───── Data in this exercise

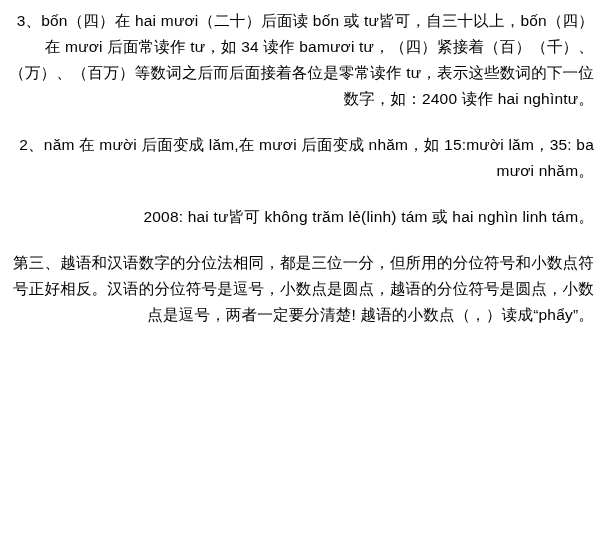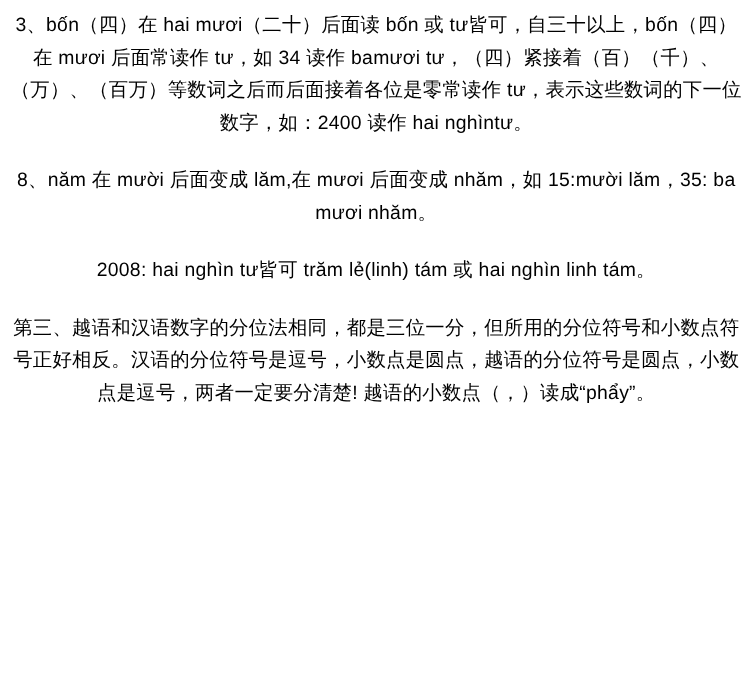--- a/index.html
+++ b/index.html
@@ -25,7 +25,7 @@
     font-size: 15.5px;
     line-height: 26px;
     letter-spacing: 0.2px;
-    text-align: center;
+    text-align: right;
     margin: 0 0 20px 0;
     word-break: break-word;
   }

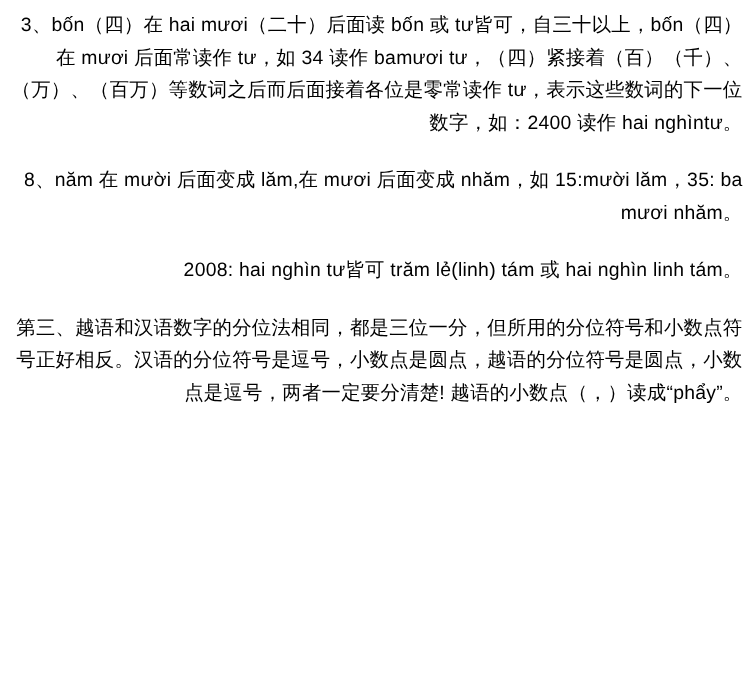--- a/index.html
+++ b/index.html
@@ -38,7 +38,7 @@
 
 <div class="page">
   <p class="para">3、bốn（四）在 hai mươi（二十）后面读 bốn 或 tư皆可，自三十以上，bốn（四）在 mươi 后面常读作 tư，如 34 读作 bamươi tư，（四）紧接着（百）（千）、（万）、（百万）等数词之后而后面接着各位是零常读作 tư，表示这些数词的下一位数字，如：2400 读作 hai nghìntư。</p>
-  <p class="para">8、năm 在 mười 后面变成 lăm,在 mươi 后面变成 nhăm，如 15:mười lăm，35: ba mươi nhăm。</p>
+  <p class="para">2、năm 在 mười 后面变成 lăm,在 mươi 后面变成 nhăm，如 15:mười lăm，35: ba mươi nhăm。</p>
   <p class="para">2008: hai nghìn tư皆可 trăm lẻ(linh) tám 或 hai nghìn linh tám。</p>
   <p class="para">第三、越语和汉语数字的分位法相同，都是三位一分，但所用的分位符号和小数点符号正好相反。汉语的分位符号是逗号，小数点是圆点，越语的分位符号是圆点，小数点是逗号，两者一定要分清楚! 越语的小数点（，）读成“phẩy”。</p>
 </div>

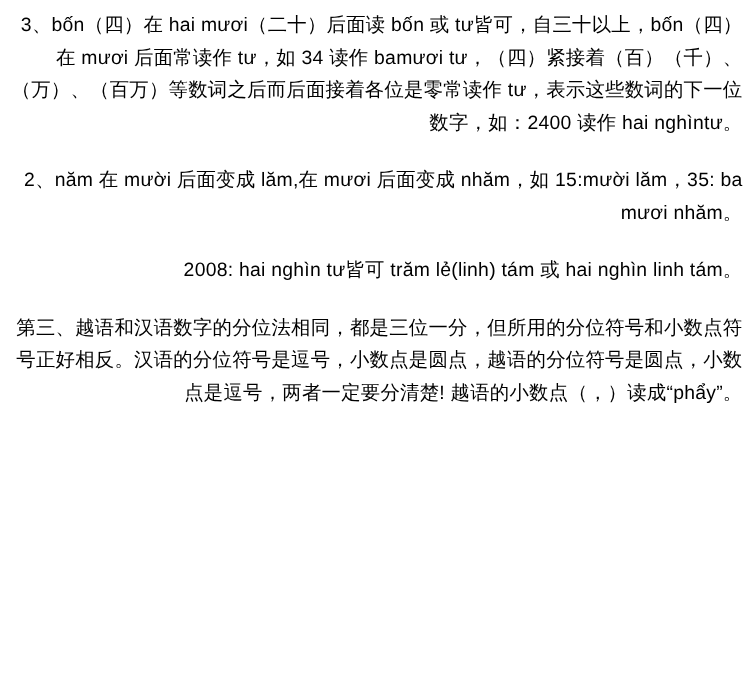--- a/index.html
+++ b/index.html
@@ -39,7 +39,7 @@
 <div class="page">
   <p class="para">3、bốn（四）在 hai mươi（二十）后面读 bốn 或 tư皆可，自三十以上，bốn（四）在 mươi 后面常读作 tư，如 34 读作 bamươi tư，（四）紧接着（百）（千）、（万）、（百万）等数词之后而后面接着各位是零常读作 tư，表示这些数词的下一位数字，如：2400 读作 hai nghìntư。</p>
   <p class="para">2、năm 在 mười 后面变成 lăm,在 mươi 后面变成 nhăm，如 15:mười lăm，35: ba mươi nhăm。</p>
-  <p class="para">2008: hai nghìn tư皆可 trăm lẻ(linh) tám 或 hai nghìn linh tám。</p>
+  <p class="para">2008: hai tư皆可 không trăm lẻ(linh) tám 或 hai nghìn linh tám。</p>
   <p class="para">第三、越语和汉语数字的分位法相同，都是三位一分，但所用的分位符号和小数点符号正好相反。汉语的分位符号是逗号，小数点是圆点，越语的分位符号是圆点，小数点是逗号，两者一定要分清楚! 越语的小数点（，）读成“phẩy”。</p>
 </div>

──────────
───── Data in this exercise

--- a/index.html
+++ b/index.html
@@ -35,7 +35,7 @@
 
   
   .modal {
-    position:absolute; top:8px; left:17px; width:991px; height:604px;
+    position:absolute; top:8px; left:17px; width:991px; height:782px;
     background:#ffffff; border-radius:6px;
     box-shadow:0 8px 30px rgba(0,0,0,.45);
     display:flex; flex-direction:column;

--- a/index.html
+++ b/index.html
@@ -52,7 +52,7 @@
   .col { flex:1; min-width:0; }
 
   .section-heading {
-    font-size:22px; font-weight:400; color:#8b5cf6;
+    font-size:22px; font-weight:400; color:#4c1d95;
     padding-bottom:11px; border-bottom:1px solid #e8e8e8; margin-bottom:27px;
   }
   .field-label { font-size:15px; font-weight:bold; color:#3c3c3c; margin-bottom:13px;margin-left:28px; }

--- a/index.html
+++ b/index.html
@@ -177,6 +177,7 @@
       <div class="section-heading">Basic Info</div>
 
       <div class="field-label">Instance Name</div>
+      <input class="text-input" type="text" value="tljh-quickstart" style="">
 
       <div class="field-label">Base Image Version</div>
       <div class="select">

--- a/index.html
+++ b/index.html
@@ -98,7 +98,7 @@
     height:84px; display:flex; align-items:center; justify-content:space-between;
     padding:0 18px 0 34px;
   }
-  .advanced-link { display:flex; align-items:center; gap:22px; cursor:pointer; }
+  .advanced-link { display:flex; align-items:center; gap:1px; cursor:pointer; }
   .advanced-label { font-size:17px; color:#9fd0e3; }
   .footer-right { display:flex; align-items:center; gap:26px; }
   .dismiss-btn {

──────────

• Activity: Give nothing but the number of lines in the entries that include "size".

• Answer space: 5